Evaluation of the proposed approach for 12 possible combinations of segmentation models (three), loss functions (two) and uncertainty maps (two) resulted in an extensive number of experiments. Nevertheless, future work could extend evaluation to other segmentation models, loss functions or combination of losses. Furthermore, our approach could be evaluated using additional uncertainty estimation techniques e.g. by means of ensembling of networks42 or variational dropout43. In addition, previous work by Kendall and Gal44, Tanno et al.45 has shown that the quality of uncertainty estimates can be improved if model (epistemic) and data (aleatoric) uncertainty are assessed simultaneously with separate measures. The current study focused on the assessment of model uncertainty by means of MC-dropout and entropy which is a combination of epistemic and aleatoric uncertainty. Hence, future work could investigate whether additional estimation of aleatoric uncertainty improves the detection of segmentation failures.

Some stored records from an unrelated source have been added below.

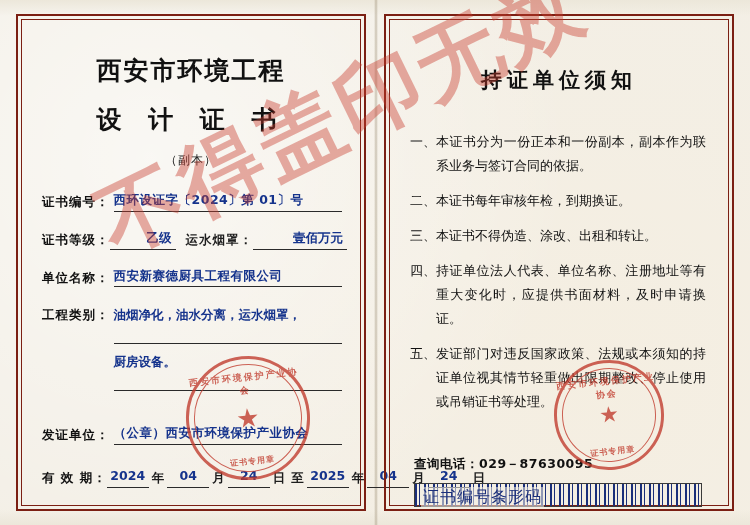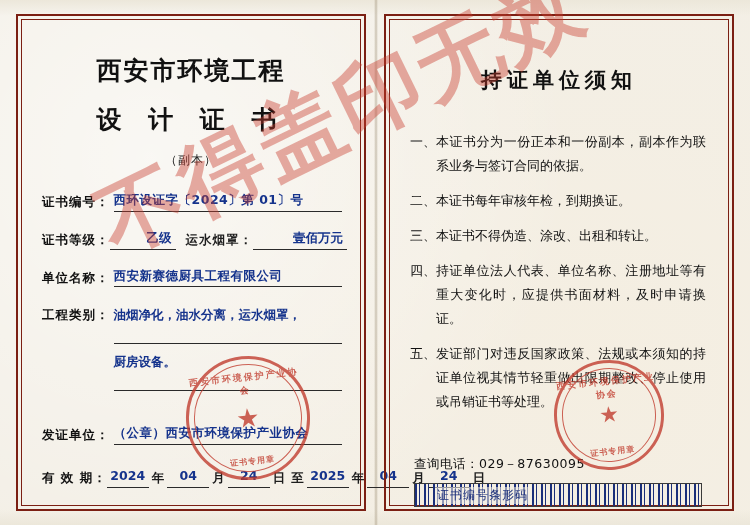--- a/index.html
+++ b/index.html
@@ -201,6 +201,7 @@
     font-size: 12.5px;
     color: #111;
     letter-spacing: 0.5px;
+    font-weight: bold;
   }
   .tel-value { color: #111; }
 

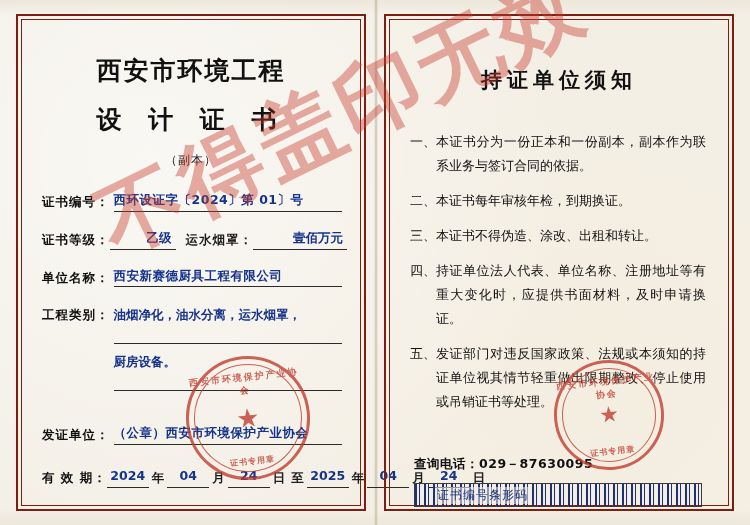--- a/index.html
+++ b/index.html
@@ -219,9 +219,9 @@
   }
   .barcode-text {
     position: absolute;
-    left: 20px;
+    left: 6px;
     top: 3px;
-    font-size: 12px;
+    font-size: 16px;
     color: #1b2f7a;
     background: rgba(243,239,230,0.55);
     padding: 0 2px;

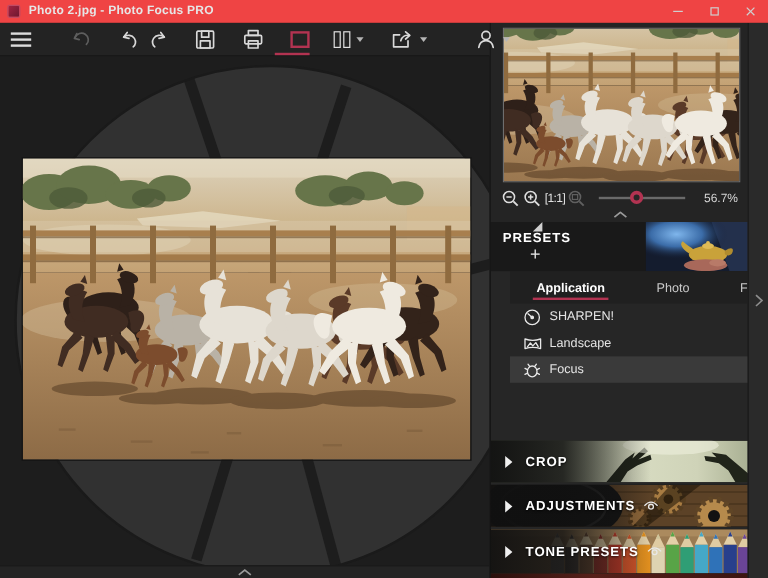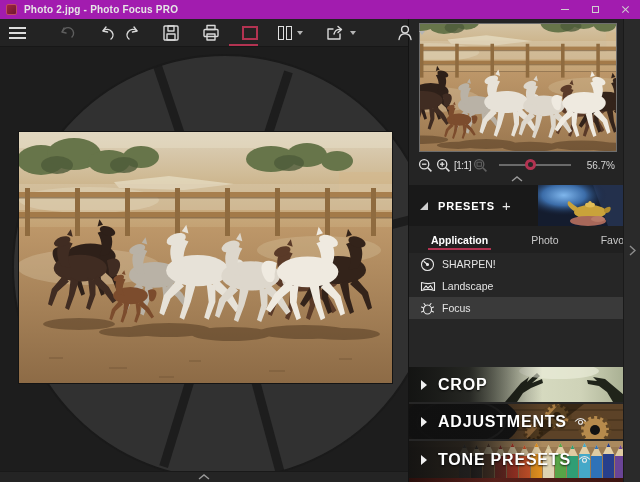--- a/index.html
+++ b/index.html
@@ -8,7 +8,7 @@
     font-family:"Liberation Sans",sans-serif;-webkit-font-smoothing:antialiased;}
 
   
-  .titlebar{position:absolute;left:0;top:0;width:640px;height:19px;background:#a21caf;
+  .titlebar{position:absolute;left:0;top:0;width:640px;height:19px;background:#ef4444;
     display:flex;align-items:center;z-index:40;}
   .app-icon{width:11px;height:11px;margin-left:6px;border-radius:2px;
     background:linear-gradient(135deg,#a32442,#6d1830);border:1px solid #c04a63;}

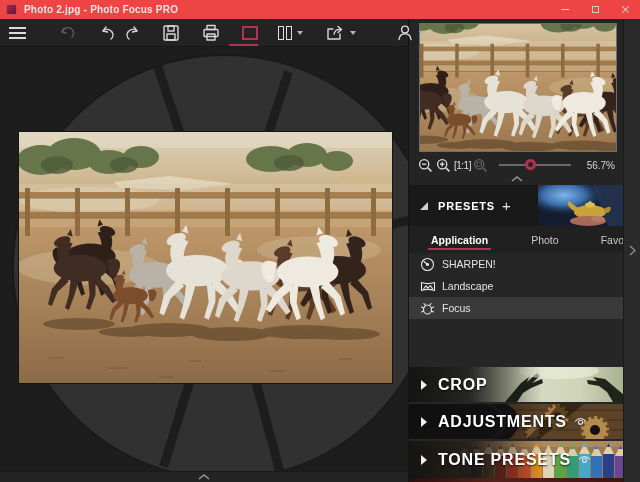--- a/index.html
+++ b/index.html
@@ -65,7 +65,7 @@
   .nav-collapse{position:absolute;left:0;top:157px;width:215px;display:flex;justify-content:center;}
 
   .presets-header{position:absolute;left:0;top:166px;width:215px;height:41px;background:#191919;overflow:hidden;}
-  .presets-header .label-row{position:absolute;left:0;top:0;height:100%;display:flex;align-items:center;z-index:2;}
+  .presets-header .label-row{position:absolute;left:0;top:0;height:100%;display:flex;align-items:center;z-index:2;flex-direction:column;}
   .exp-open{width:0;height:0;border-left:8px solid transparent;border-bottom:8px solid #cfcfcf;margin-left:11px;}
   .presets-title{color:#fff;font-size:11px;font-weight:700;letter-spacing:.8px;margin-left:10px;}
   .plus{color:#e8e8e8;font-size:15px;font-weight:400;margin-left:7px;line-height:1;}

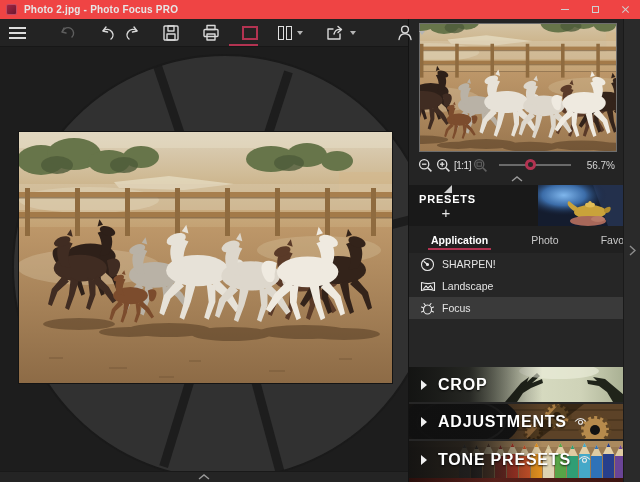--- a/index.html
+++ b/index.html
@@ -71,7 +71,7 @@
   .plus{color:#e8e8e8;font-size:15px;font-weight:400;margin-left:7px;line-height:1;}
   .lamp-art{position:absolute;right:0;top:0;width:86px;height:41px;}
 
-  .tabs{position:absolute;left:0;top:207px;width:215px;height:27px;background:#202020;
+  .tabs{position:absolute;left:16px;top:207px;width:215px;height:27px;background:#202020;
     display:flex;align-items:center;}
   .tab{font-size:10.5px;color:#c9c9c9;position:relative;height:100%;display:flex;align-items:center;}
   .tab.active{color:#ffffff;font-weight:700;}

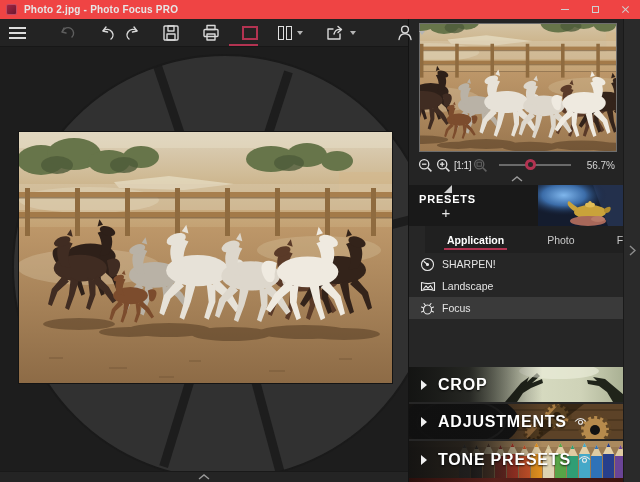--- a/index.html
+++ b/index.html
@@ -80,7 +80,7 @@
   .tab2{margin-left:43px;}
   .tab3{margin-left:42px;}
 
-  .preset-list{position:absolute;left:0;top:234px;width:215px;}
+  .preset-list{position:absolute;left:16px;top:234px;width:215px;}
   .preset-row{height:22px;display:flex;align-items:center;padding-left:10px;}
   .preset-row.alt{background:#3a3a3a;}
   .preset-row .p-ico{width:17px;height:17px;display:flex;align-items:center;justify-content:center;margin-right:6px;}

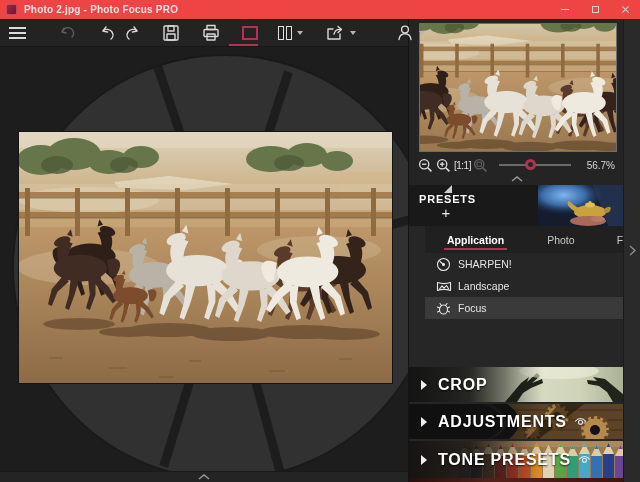--- a/index.html
+++ b/index.html
@@ -94,7 +94,7 @@
   .section .label-row{position:absolute;left:0;top:0;height:100%;display:flex;align-items:center;z-index:3;}
   .exp-closed{width:0;height:0;border-top:5px solid transparent;border-bottom:5px solid transparent;
     border-left:6px solid #f0f0f0;margin-left:12px;}
-  .section-title{color:#fff;font-size:16px;font-weight:700;letter-spacing:.8px;margin-left:11px;
+  .section-title{color:#fff;font-size:11px;font-weight:700;letter-spacing:.8px;margin-left:11px;
     text-shadow:0 1px 2px rgba(0,0,0,.8);}
   .eye{margin-left:7px;display:flex;align-items:center;}
   .sec-crop{top:348px;height:35px;}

Furthermore, to develop an end-to-end approach future work could incorporate the detection of segmentation failures into the segmentation network. Besides, adding the automatic segmentations to the input of the detection network could increase the detection performance.

Finally, the proposed approach is not specific to cardiac MRI segmentation. Although data and task specific training would be needed the approach could potentially be applied to other image modalities and segmentation tasks.

Conclusion

A method combining automatic segmentation and assessment of segmentation uncertainty in cardiac MR with detection of image regions containing local segmentation failures has been presented. The combined approach, together with simulated and manual correction of detected segmentation failures, increases performance compared to segmentation-only. The proposed method has the potential to increase trustworthiness of current state-of-the-art segmentation methods for cardiac MRIs.